Greenwood Crafts: Market Trends Report May-June 2005
This report is based on information supplied by 36 informants across England in the period 5 May- 22 June 2005. It can be downloaded as a PDF from the website and can be found in the appendices section under Woodland and Basketry Crafts.
About the report
This landmark publication examines the state of the traditional crafts and trades in the English countryside. The first major survey for nearly 80 years, the main report draws on the knowledge and expertise of many leading authorities on the traditional rural crafts. Crafts in the English Countryside: Towards a Future is edited by Professor EJT Collins, a leading agricultural historian and former director of the Museum of Rural Life at the University of Reading.
This topical study fills a huge gap in our knowledge of traditional rural crafts. Accelerating social change has transformed the rural economies, and with it, the traditional crafts. For example, the gradual loss of the family firm has ended the pattern by which traditional skills once passed from master to apprentice down the generations. Ancient crafts have been lost, or barely survive. The same is true for local styles of workmanship, which helped give landscapes and communities their distinctiveness.

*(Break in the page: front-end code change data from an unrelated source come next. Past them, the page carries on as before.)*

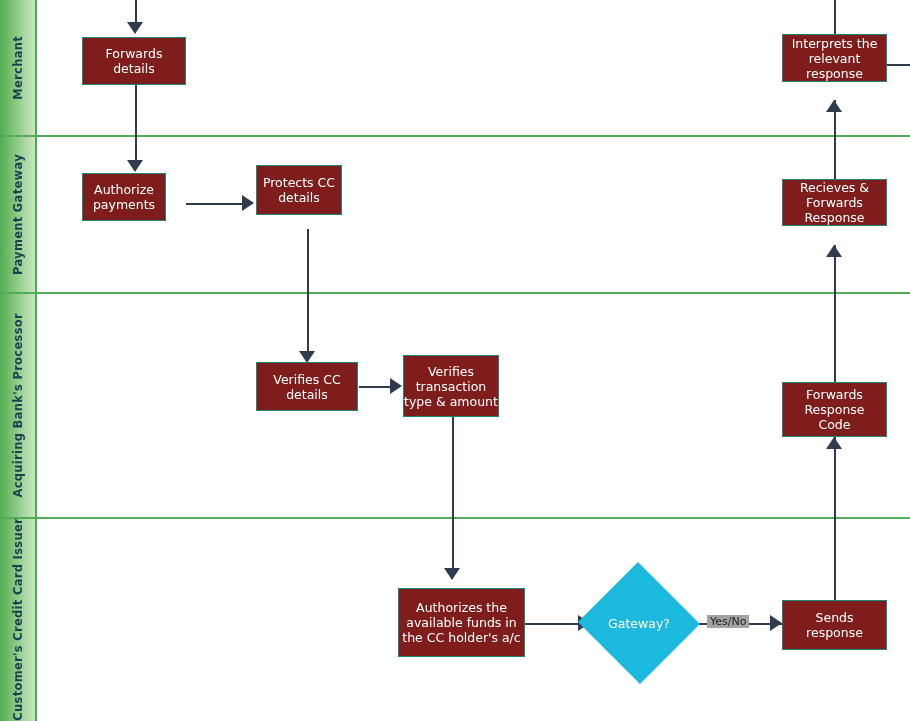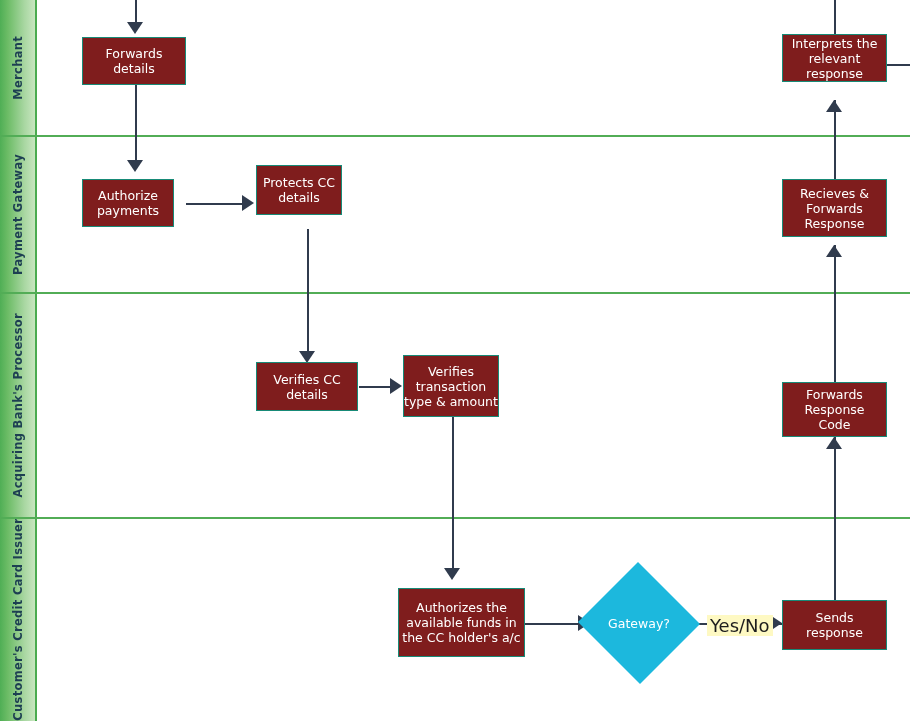--- a/index.html
+++ b/index.html
@@ -233,7 +233,7 @@
     <span class="nlabel">Interprets the<br>relevant<br>response</span>
   </div>
 
-  <div class="node" style="left:82px; top:179px; width:92px; height:48px;">
+  <div class="node" style="left:82px; top:173px; width:84px; height:48px;">
     <span class="nlabel">Authorize<br>payments</span>
   </div>
 

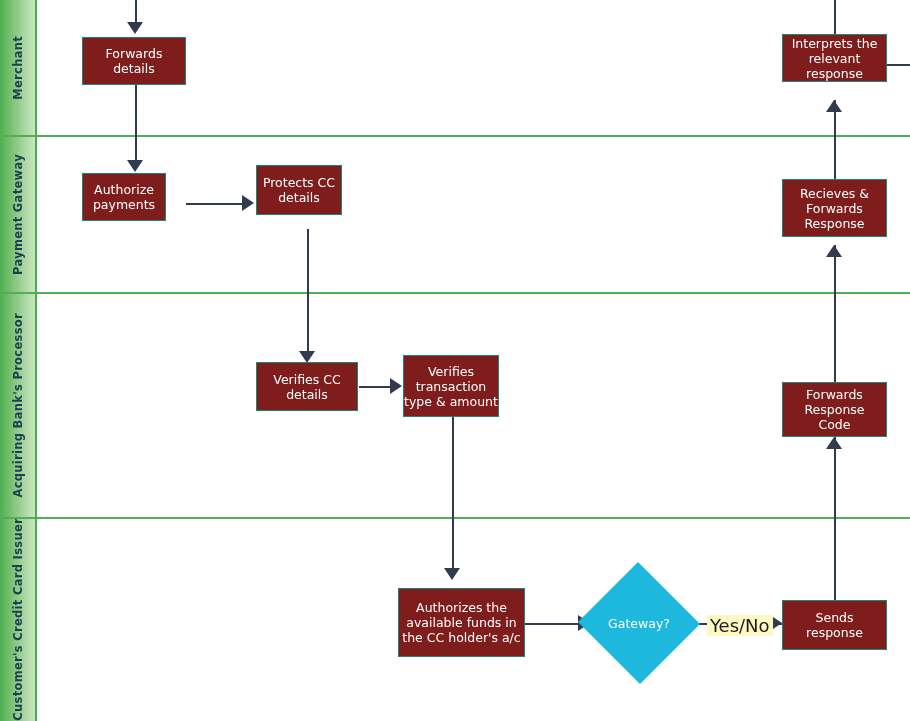--- a/index.html
+++ b/index.html
@@ -241,7 +241,7 @@
     <span class="nlabel">Protects CC<br>details</span>
   </div>
 
-  <div class="node" style="left:782px; top:179px; width:105px; height:58px;">
+  <div class="node" style="left:782px; top:179px; width:105px; height:47px;">
     <span class="nlabel">Recieves &amp;<br>Forwards<br>Response</span>
   </div>
 

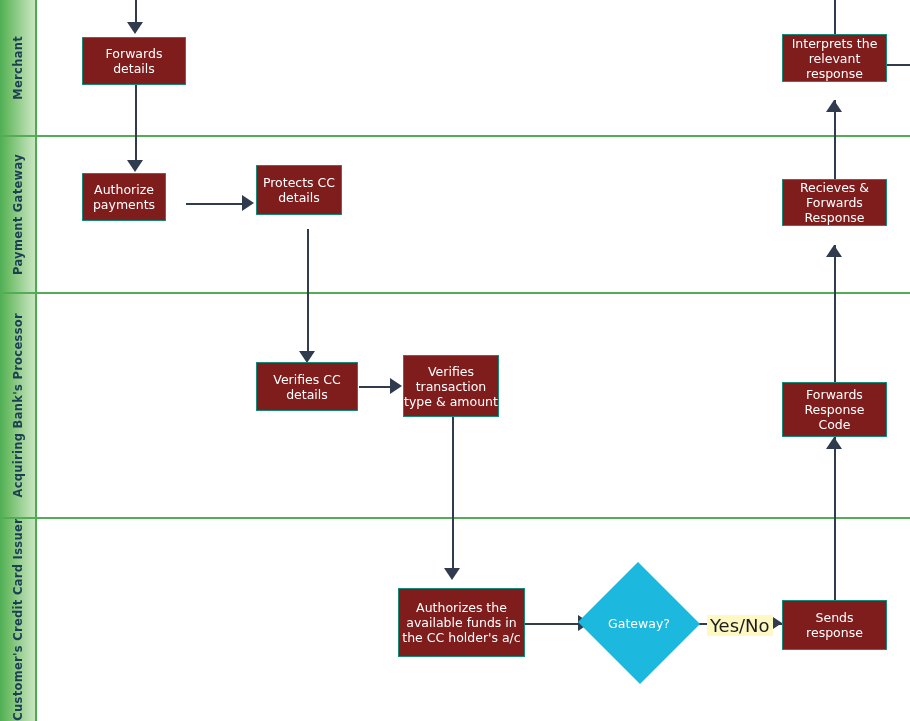--- a/index.html
+++ b/index.html
@@ -142,9 +142,9 @@
   }
   .edge-label {
     position: absolute;
-    font-size: 18px;
+    font-size: 11px;
     color: #1d1d1d;
-    background: #fef9c3;
+    background: #a3a3a3;
     padding: 0 3px;
     white-space: nowrap;
     z-index: 4;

This lament for bygone skills is a familiar one. But Crafts in the English Countryside provides the all-important detail. Exactly which crafts are endangered? How steep is their decline and how uniform is it across England? Precisely what are the threats and what can be done to address them: is the problem a lack of new blood, poor or scarce raw materials, or is it foreign competition, especially as European enlargement starts to bite?
This study shows that the picture is not, by any means, all gloom. Some crafts are adapting to new markets and can hold their own. Which are they, and who are the new crafts-workers of today? Unexpected factors come into play, such as the buoyant country house market, the rise of ‘green’ consumerism, the influence of TV gardening personalities – even a welcome boost to besom broom making from the Harry Potter books.
Crafts in the English Countryside is a hugely impressive work, a comprehensive overview of the subject, fully illustrated with current and archive photographs. Crafts surveyed include: saddlery, farriery, wheelwrighting, blacksmithing, millwrighting, country-house gardening, basketry, and the woodland crafts, such as pole-lathe turning, besom and rake making. A major section examines the skilled crafts vital for restoring traditional homes and country buildings, such as pargetting, thatching, walling, carpentry, joinery and masonry.
Drawing on detailed surveys, Crafts in the English Countryside analyses the important contribution craftsmen make to the rural economy. It concludes with an analysis of skill shortages, recruitment issues, and the urgent need for better training. The survival of the crafts depends on their interests being represented at both national and local levels. It depends on government’s commitment to funding the right training to produce the skilled rural crafts-workers of tomorrow.
This important report is essential reading for anyone interested in our traditional crafts, and concerned that they should thrive for the enjoyment of future generations.